People and lions have co-existed on the African savanna for tens of thousands of years. In recent decades, however, cattle farms have taken over more land, pushing out the lions' natural prey. In the absence of their normal prey, many lions have turned to killing and eating cattle, causing serious conflicts between the big cats and the farmers who depend upon cattle for their livelihood. Too often, the lions pay with their lives.
Now conservationists are trying to encourage lions to avoid livestock — by making them sick to their stomachs. The Colorado-based nonprofit WildiZe Foundation is funding research into teaching lions to associate the taste of beef with nausea. The process is called conditioned taste aversion, and it could help lions at a critical time to reduce conflicts with people.

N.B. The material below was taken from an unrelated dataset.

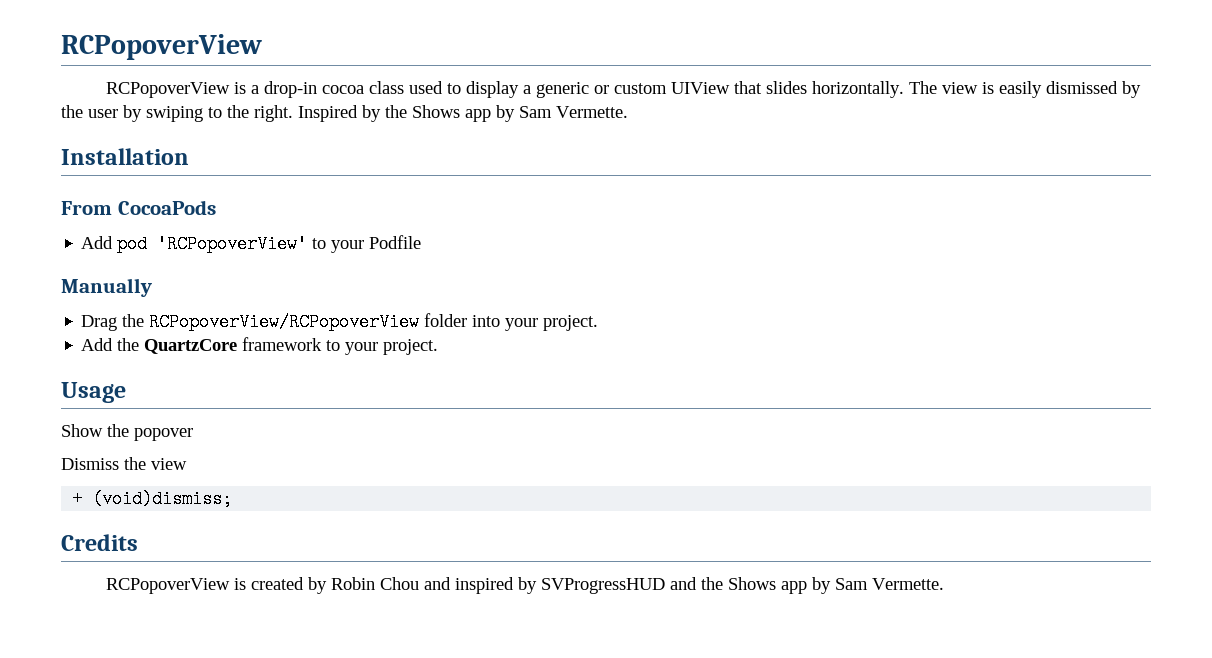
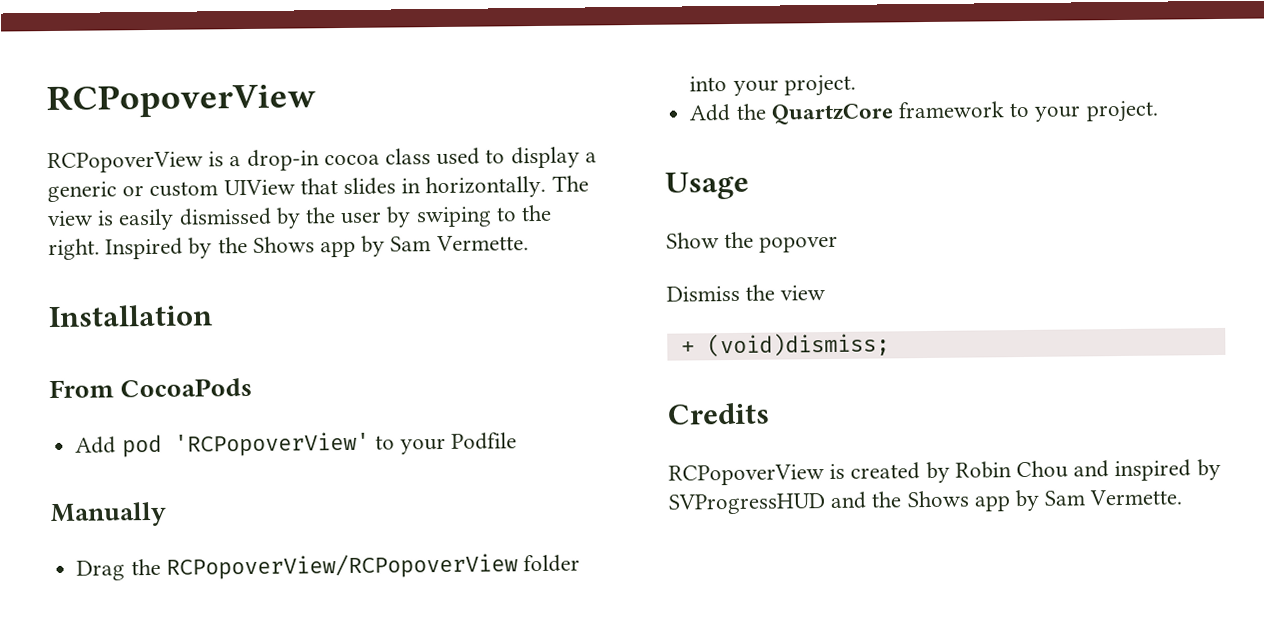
(808, 87) none -> [401,178,422,194] in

Conditioned taste aversion is a powerful form of learning. It's a natural defense mechanism that enables animals to survive encounters with a toxic food. When animals experience nausea after consuming a food, they form an aversion to the taste and smell of that food item and will avoid the offending items long after recovering. A single encounter with a nausea-inducing food can result in a powerful and long-term aversion.
You may have experienced conditioned taste aversion yourself. Have you had food poisoning after eating at a restaurant and later found that the sight or smell of that particular food made you feel ill? Or perhaps drank too much tequila one night, and couldn't touch the stuff again after that?

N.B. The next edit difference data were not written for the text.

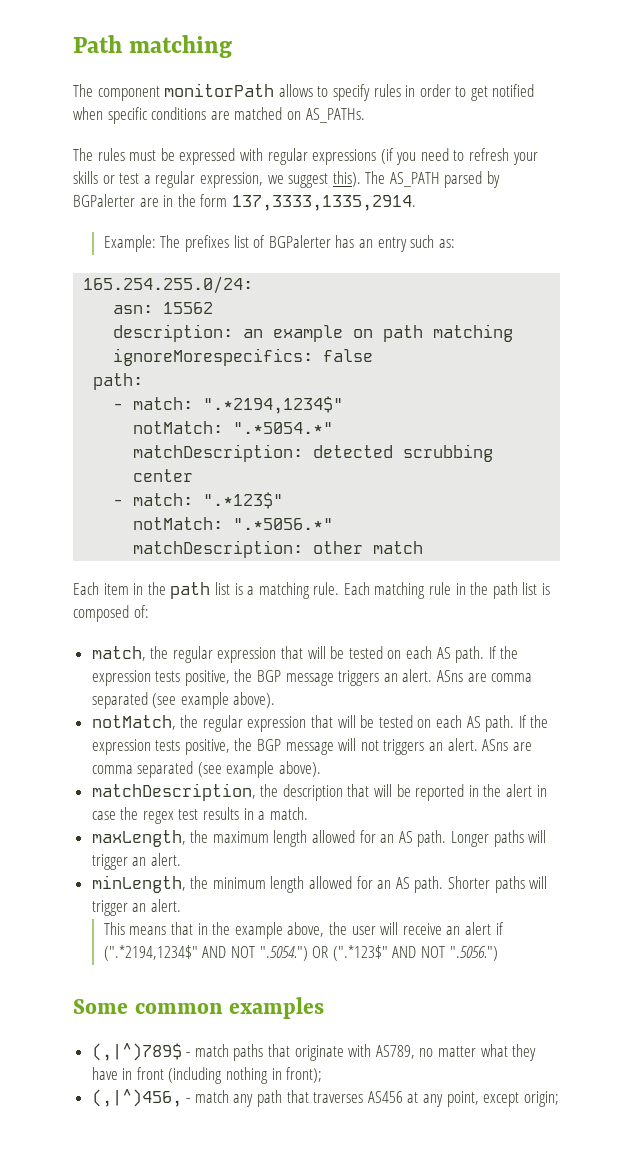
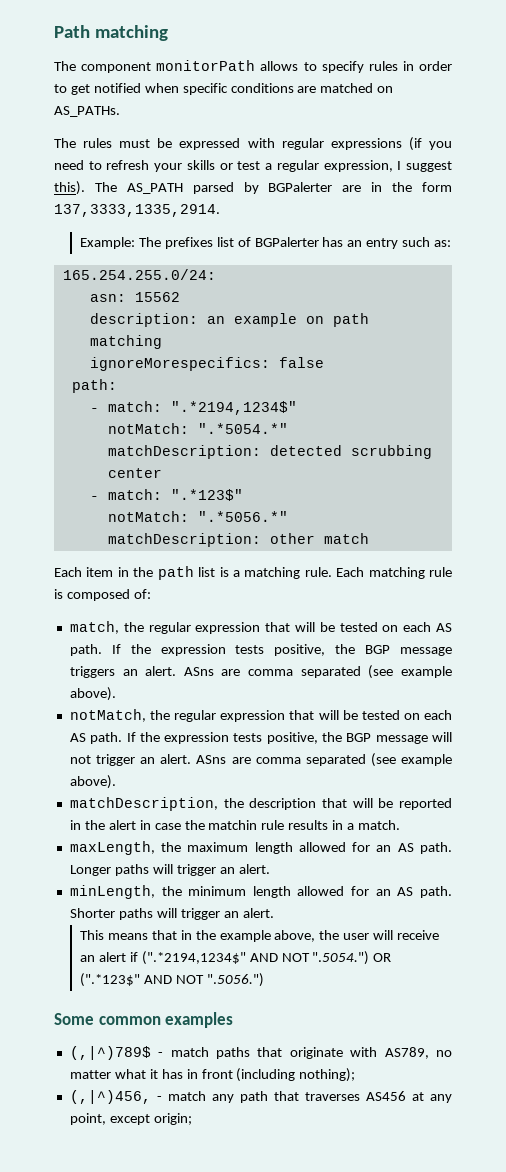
[267,175,284,184] we -> [397,161,402,170] I
[455,582,538,599] in the path list -> (453, 572) none
[383,739,425,755] triggers -> [96,754,136,766] trigger
[142,809,199,824] regex test -> [208,820,285,830] matchin rule
[512,1044,537,1061] [91,1067,118,1080] they have -> [149,1069,183,1079] it has
[226,1067,323,1084] nothing in front); -> [299,1068,356,1082] nothing);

With funding from the WildiZe Foundation, Denver Zoo research associate Bill Given completed a preliminary experiment this September on lions at Grassland Safari Lodge in Botswana. The lions that make their home here are problem cats. They have previously preyed on cattle but were captured by lodge personnel before local farmers killed them. Now these big cats live semi-wild in an 11-hectare enclosure at the lodge, dependent on humans for food.
Given and his team fed eight of the lions meals of beef treated with the deworming agent thiabendazole in doses large enough to make them temporarily nauseous but not cause any lasting ill effects. Afterward, when the lions were offered untreated beef, seven of them refused to eat it, and the eighth actually refused all food for a short period.

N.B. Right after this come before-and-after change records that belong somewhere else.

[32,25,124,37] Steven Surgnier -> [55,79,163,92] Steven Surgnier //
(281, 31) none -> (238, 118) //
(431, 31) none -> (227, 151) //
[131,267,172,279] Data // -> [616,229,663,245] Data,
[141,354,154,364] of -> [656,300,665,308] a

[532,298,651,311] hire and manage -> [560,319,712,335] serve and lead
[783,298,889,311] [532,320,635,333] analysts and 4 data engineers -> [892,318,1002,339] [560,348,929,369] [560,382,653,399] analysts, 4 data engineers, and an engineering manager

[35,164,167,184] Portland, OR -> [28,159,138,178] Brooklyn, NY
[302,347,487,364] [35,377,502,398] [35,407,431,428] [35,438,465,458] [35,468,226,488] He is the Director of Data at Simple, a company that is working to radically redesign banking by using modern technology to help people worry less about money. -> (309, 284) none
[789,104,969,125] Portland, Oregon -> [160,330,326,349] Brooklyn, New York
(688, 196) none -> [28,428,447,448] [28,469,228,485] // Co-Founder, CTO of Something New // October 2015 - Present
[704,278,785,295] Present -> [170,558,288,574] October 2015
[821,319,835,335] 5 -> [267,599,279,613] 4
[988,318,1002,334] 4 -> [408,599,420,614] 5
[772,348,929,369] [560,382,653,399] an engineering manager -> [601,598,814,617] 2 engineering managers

With the success of this test, Given is now seeking approval from Botswana's Department of Wildlife and National Parks and the Kenya Wildlife Service to implement this plan in the wild.
Efforts like this one to ease conflicts between lions and people are needed urgently. Fifty years ago, an estimated 450,000 lions roamed Africa. Today, there are only about 23,000. The greatest losses have come in the past two decades, with a suspected population decline of 30 to 50% in just three generations of the big cats. According to the International Union for Conservation of Nature, the biggest threat facing lions is the expansion of agriculture into their range. If people and lions are to continue to coexist in Africa, innovative solutions that benefit both species will be necessary.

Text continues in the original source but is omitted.